Isophrictis magnella

Scientific classification
- Domain: Eukaryota
- Kingdom: Animalia
- Phylum: Arthropoda
- Class: Insecta
- Order: Lepidoptera
- Family: Gelechiidae
- Genus: Isophrictis
- Species: I. magnella
- Binomial name: Isophrictis magnella (Busck, 1903)
- Synonyms: Paltodora magnella Busck, 1903;

= Isophrictis magnella =

- Authority: (Busck, 1903)
- Synonyms: Paltodora magnella Busck, 1903

Species of moth

Isophrictis magnella is a moth of the family Gelechiidae. It was described by August Busck in 1903. It is found in North America, where it has been recorded from California, Colorado, Maryland, Massachusetts, Oklahoma, Ontario and Tennessee.

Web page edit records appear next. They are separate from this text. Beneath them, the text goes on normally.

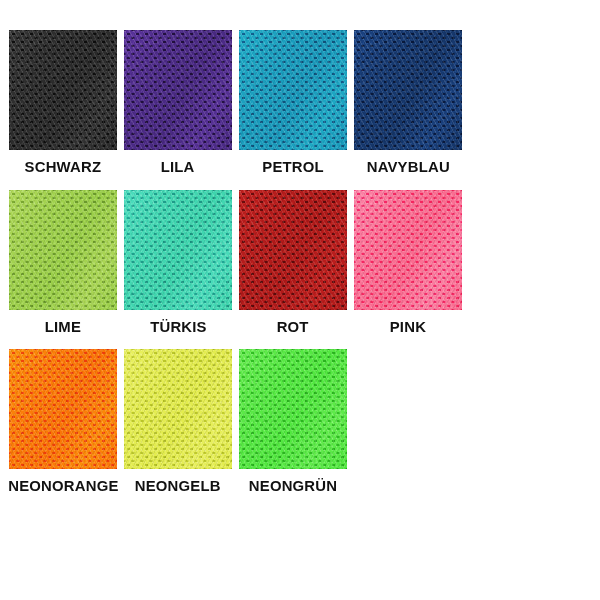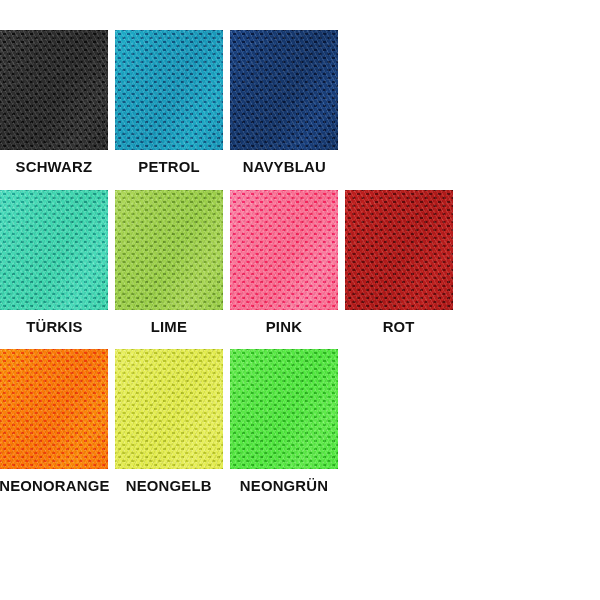--- a/index.html
+++ b/index.html
@@ -19,20 +19,21 @@
     background: #ffffff;
     padding: 30px 0 0 0;
   }
 
   .swatch-row {
     display: flex;
     flex-direction: row;
     justify-content: flex-start;
     align-items: flex-start;
     gap: 7px;
+    padding-left: 9px;
     margin-bottom: 0;
   }
 
   .row-block { margin-bottom: 15px; }
 
   .swatch-cell {
     width: 108px;
     display: flex;
     flex-direction: column;
     align-items: center;
@@ -105,70 +106,78 @@
       <div class="swatch-row">
         <div class="swatch-cell">
           <div class="swatch-tile" style="background-color: rgb(45, 45, 45);">
             <div class="mesh" style="background-image: radial-gradient(2.6px 2px, rgb(13, 13, 13) 0%, rgb(13, 13, 13) 58%, rgba(0, 0, 0, 0) 72%), radial-gradient(2.6px 2px, rgb(13, 13, 13) 0%, rgb(13, 13, 13) 58%, rgba(0, 0, 0, 0) 72%), radial-gradient(1px at 30% 30%, rgb(74, 74, 74) 0%, rgba(0, 0, 0, 0) 100%);"></div>
             <div class="weave"></div>
             <div class="sheen"></div>
           </div>
           <div class="swatch-label">SCHWARZ</div>
         </div>
         <div class="swatch-cell">
+          <div class="swatch-tile" style="background-color: rgb(76, 43, 135);">
+            <div class="mesh" style="background-image: radial-gradient(2.6px 2px, rgb(32, 15, 60) 0%, rgb(32, 15, 60) 58%, rgba(0, 0, 0, 0) 72%), radial-gradient(2.6px 2px, rgb(32, 15, 60) 0%, rgb(32, 15, 60) 58%, rgba(0, 0, 0, 0) 72%), radial-gradient(1px at 30% 30%, rgb(107, 69, 168) 0%, rgba(0, 0, 0, 0) 100%);"></div>
+            <div class="weave"></div>
+            <div class="sheen"></div>
+          </div>
+          <div class="swatch-label">LILA</div>
+        </div>
+        <div class="swatch-cell">
           <div class="swatch-tile" style="background-color: rgb(26, 157, 189);">
             <div class="mesh" style="background-image: radial-gradient(2.6px 2px, rgb(16, 85, 127) 0%, rgb(16, 85, 127) 58%, rgba(0, 0, 0, 0) 72%), radial-gradient(2.6px 2px, rgb(16, 85, 127) 0%, rgb(16, 85, 127) 58%, rgba(0, 0, 0, 0) 72%), radial-gradient(1px at 30% 30%, rgb(69, 188, 214) 0%, rgba(0, 0, 0, 0) 100%);"></div>
             <div class="weave"></div>
             <div class="sheen"></div>
           </div>
           <div class="swatch-label">PETROL</div>
         </div>
         <div class="swatch-cell">
           <div class="swatch-tile" style="background-color: rgb(22, 56, 110);">
             <div class="mesh" style="background-image: radial-gradient(2.6px 2px, rgb(8, 24, 58) 0%, rgb(8, 24, 58) 58%, rgba(0, 0, 0, 0) 72%), radial-gradient(2.6px 2px, rgb(8, 24, 58) 0%, rgb(8, 24, 58) 58%, rgba(0, 0, 0, 0) 72%), radial-gradient(1px at 30% 30%, rgb(42, 85, 150) 0%, rgba(0, 0, 0, 0) 100%);"></div>
             <div class="weave"></div>
             <div class="sheen"></div>
           </div>
           <div class="swatch-label">NAVYBLAU</div>
         </div>
       </div>
     </div>
     <div class="row-block">
       <div class="swatch-row">
         <div class="swatch-cell">
+          <div class="swatch-tile" style="background-color: rgb(159, 209, 76);">
+            <div class="mesh" style="background-image: radial-gradient(2.6px 2px, rgb(109, 156, 44) 0%, rgb(109, 156, 44) 58%, rgba(0, 0, 0, 0) 72%), radial-gradient(2.6px 2px, rgb(109, 156, 44) 0%, rgb(109, 156, 44) 58%, rgba(0, 0, 0, 0) 72%), radial-gradient(1px at 30% 30%, rgb(192, 228, 127) 0%, rgba(0, 0, 0, 0) 100%);"></div>
+            <div class="weave"></div>
+            <div class="sheen"></div>
+          </div>
+          <div class="swatch-label">LIME</div>
+        </div>
+        <div class="swatch-cell">
           <div class="swatch-tile" style="background-color: rgb(65, 215, 177);">
             <div class="mesh" style="background-image: radial-gradient(2.6px 2px, rgb(29, 155, 136) 0%, rgb(29, 155, 136) 58%, rgba(0, 0, 0, 0) 72%), radial-gradient(2.6px 2px, rgb(29, 155, 136) 0%, rgb(29, 155, 136) 58%, rgba(0, 0, 0, 0) 72%), radial-gradient(1px at 30% 30%, rgb(124, 232, 205) 0%, rgba(0, 0, 0, 0) 100%);"></div>
             <div class="weave"></div>
             <div class="sheen"></div>
           </div>
           <div class="swatch-label">TÜRKIS</div>
         </div>
         <div class="swatch-cell">
-          <div class="swatch-tile" style="background-color: rgb(159, 209, 76);">
-            <div class="mesh" style="background-image: radial-gradient(2.6px 2px, rgb(109, 156, 44) 0%, rgb(109, 156, 44) 58%, rgba(0, 0, 0, 0) 72%), radial-gradient(2.6px 2px, rgb(109, 156, 44) 0%, rgb(109, 156, 44) 58%, rgba(0, 0, 0, 0) 72%), radial-gradient(1px at 30% 30%, rgb(192, 228, 127) 0%, rgba(0, 0, 0, 0) 100%);"></div>
-            <div class="weave"></div>
-            <div class="sheen"></div>
-          </div>
-          <div class="swatch-label">LIME</div>
+          <div class="swatch-tile" style="background-color: rgb(179, 26, 26);">
+            <div class="mesh" style="background-image: radial-gradient(2.6px 2px, rgb(93, 11, 11) 0%, rgb(93, 11, 11) 58%, rgba(0, 0, 0, 0) 72%), radial-gradient(2.6px 2px, rgb(93, 11, 11) 0%, rgb(93, 11, 11) 58%, rgba(0, 0, 0, 0) 72%), radial-gradient(1px at 30% 30%, rgb(210, 58, 44) 0%, rgba(0, 0, 0, 0) 100%);"></div>
+            <div class="weave"></div>
+            <div class="sheen"></div>
+          </div>
+          <div class="swatch-label">ROT</div>
         </div>
         <div class="swatch-cell">
           <div class="swatch-tile" style="background-color: rgb(251, 112, 148);">
             <div class="mesh" style="background-image: radial-gradient(2.6px 2px, rgb(245, 38, 96) 0%, rgb(245, 38, 96) 58%, rgba(0, 0, 0, 0) 72%), radial-gradient(2.6px 2px, rgb(245, 38, 96) 0%, rgb(245, 38, 96) 58%, rgba(0, 0, 0, 0) 72%), radial-gradient(1px at 30% 30%, rgb(255, 162, 187) 0%, rgba(0, 0, 0, 0) 100%);"></div>
             <div class="weave"></div>
             <div class="sheen"></div>
           </div>
           <div class="swatch-label">PINK</div>
-        </div>
-        <div class="swatch-cell">
-          <div class="swatch-tile" style="background-color: rgb(179, 26, 26);">
-            <div class="mesh" style="background-image: radial-gradient(2.6px 2px, rgb(93, 11, 11) 0%, rgb(93, 11, 11) 58%, rgba(0, 0, 0, 0) 72%), radial-gradient(2.6px 2px, rgb(93, 11, 11) 0%, rgb(93, 11, 11) 58%, rgba(0, 0, 0, 0) 72%), radial-gradient(1px at 30% 30%, rgb(210, 58, 44) 0%, rgba(0, 0, 0, 0) 100%);"></div>
-            <div class="weave"></div>
-            <div class="sheen"></div>
-          </div>
-          <div class="swatch-label">ROT</div>
         </div>
       </div>
     </div>
     <div class="row-block">
       <div class="swatch-row">
         <div class="swatch-cell">
           <div class="swatch-tile" style="background-color: rgb(251, 123, 7);">
             <div class="mesh" style="background-image: radial-gradient(2.6px 2px, rgb(239, 62, 11) 0%, rgb(239, 62, 11) 58%, rgba(0, 0, 0, 0) 72%), radial-gradient(2.6px 2px, rgb(239, 62, 11) 0%, rgb(239, 62, 11) 58%, rgba(0, 0, 0, 0) 72%), radial-gradient(1px at 30% 30%, rgb(255, 163, 64) 0%, rgba(0, 0, 0, 0) 100%);"></div>
             <div class="weave"></div>
             <div class="sheen"></div>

The wingspan is 15.5-16.5 mm. The forewings are yellowish gray, with the outer two-thirds of the costal edge white and with a small black spot on the fold and two elongated black white-edged dashes on the middle of the wing in continuation of each other, sometimes forming one uninterrupted black line. From the apical fourth of the costa, a thin oblique white line runs outward to the termen. Above this, four white dashes are found in the costal cilia, and opposite it correspondingly a dorsal white line emitting three white pencils into the dorsal cilia. The hindwings are dark gray.

The larvae feed on Hazardia squarrosa.